Tribunal de commerce de Salon-de-Provence, le 15 mai 2025, n°2025F00775

Le Tribunal de commerce de Salon-de-Provence, statuant le 15 mai 2025, a prononcé une mesure de faillite personnelle à l’encontre d’un dirigeant de société. La procédure collective avait été ouverte le 20 juin 2024. Le liquidateur a assigné le dirigeant le 28 avril 2025 aux fins de cette sanction. Le tribunal a déclaré l’action recevable et retenu trois griefs principaux justifiant la sanction. Il a fixé la durée de l’interdiction à huit ans et ordonné l’exécution provisoire de la décision.

La recevabilité de l’action en faillite personnelle

Le tribunal vérifie d’abord la régularité de la saisine et le respect des délais. L’action est ouverte au liquidateur, conformément au texte qui dispose que « le Tribunal peut être saisi, aux fins de prononcer une sanction personnelle, par le mandataire judiciaire, le liquidateur ou le ministère public » (article L653-7 du Code de commerce). Le délai pour agir est impératif, fixé à « trois ans à compter de l’ouverture de la procédure » (article L653-1-II du Code de commerce). En l’espèce, l’assignation est intervenue moins d’un an après l’ouverture, dans le délai légal. Cette analyse confirme une application stricte des conditions procédurales. Elle sécurise l’action des mandataires en sanctionnant tout retard qui serait fatal. La portée est donc essentiellement procédurale et préventive.

Les conditions de fond justifiant la sanction

Le tribunal retient trois manquements graves constitutifs de faits répréhensibles. Premièrement, une dissimulation d’actif est caractérisée car « les véhicules n’ayant pas été déclarés auprès du Mandataire Judiciaire » malgré les demandes.

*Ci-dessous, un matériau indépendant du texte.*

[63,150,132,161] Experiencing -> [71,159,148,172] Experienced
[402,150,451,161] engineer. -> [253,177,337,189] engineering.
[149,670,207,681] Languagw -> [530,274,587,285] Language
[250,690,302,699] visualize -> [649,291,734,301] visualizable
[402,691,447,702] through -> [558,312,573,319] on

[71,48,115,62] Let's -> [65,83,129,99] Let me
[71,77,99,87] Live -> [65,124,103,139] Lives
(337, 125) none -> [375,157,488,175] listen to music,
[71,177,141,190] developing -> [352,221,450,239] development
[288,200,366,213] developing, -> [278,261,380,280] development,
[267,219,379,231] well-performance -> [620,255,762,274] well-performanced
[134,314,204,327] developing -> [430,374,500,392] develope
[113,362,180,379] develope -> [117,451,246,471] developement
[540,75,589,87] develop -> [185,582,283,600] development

Deuxièmement, l’absence de tenue d’une comptabilité régulière est établie, le dirigeant n’ayant « jamais fait depuis la création de sa société » les comptes annuels obligatoires. Troisièmement, une obstruction à la procédure est relevée, le dirigeant « s’abstenant volontairement de coopérer avec les organes de la procédure ». Ces faits correspondent aux hypothèses légales prévues par l’article L653-5. Leur cumul démontre une carence globale dans la gestion et une entrave au processus collectif. La valeur de cette analyse est de lier des comportements distincts à une faute unique de direction. Elle permet une appréciation globale de la gravité des agissements pour justifier la sanction.

La sévérité de la sanction prononcée

La durée de huit ans et l’exécution provisoire marquent la gravité des manquements retenus. Le tribunal motive la durée par l’importance du préjudice, évoquant « la constitution d’un passif important ». Il justifie l’exécution provisoire, pourtant exceptionnelle en la matière, par « la gravité des faits reprochés ». Cette sévérité est cohérente avec l’ampleur des manquements, notamment l’absence totale de comptabilité et l’obstruction. La portée de cette décision est significative. Elle affirme que l’absence de coopération et le défaut de tenue comptable sont des fautes majeures. Elle rappelle que la sanction a une fonction protectrice de l’ordre économique. La valeur est donc autant punitive que dissuasive, visant à écarter durablement de la vie des affaires les dirigeants défaillants.

Source : Cour de cassation – Base Open Data « Judilibre » & « Légifrance ».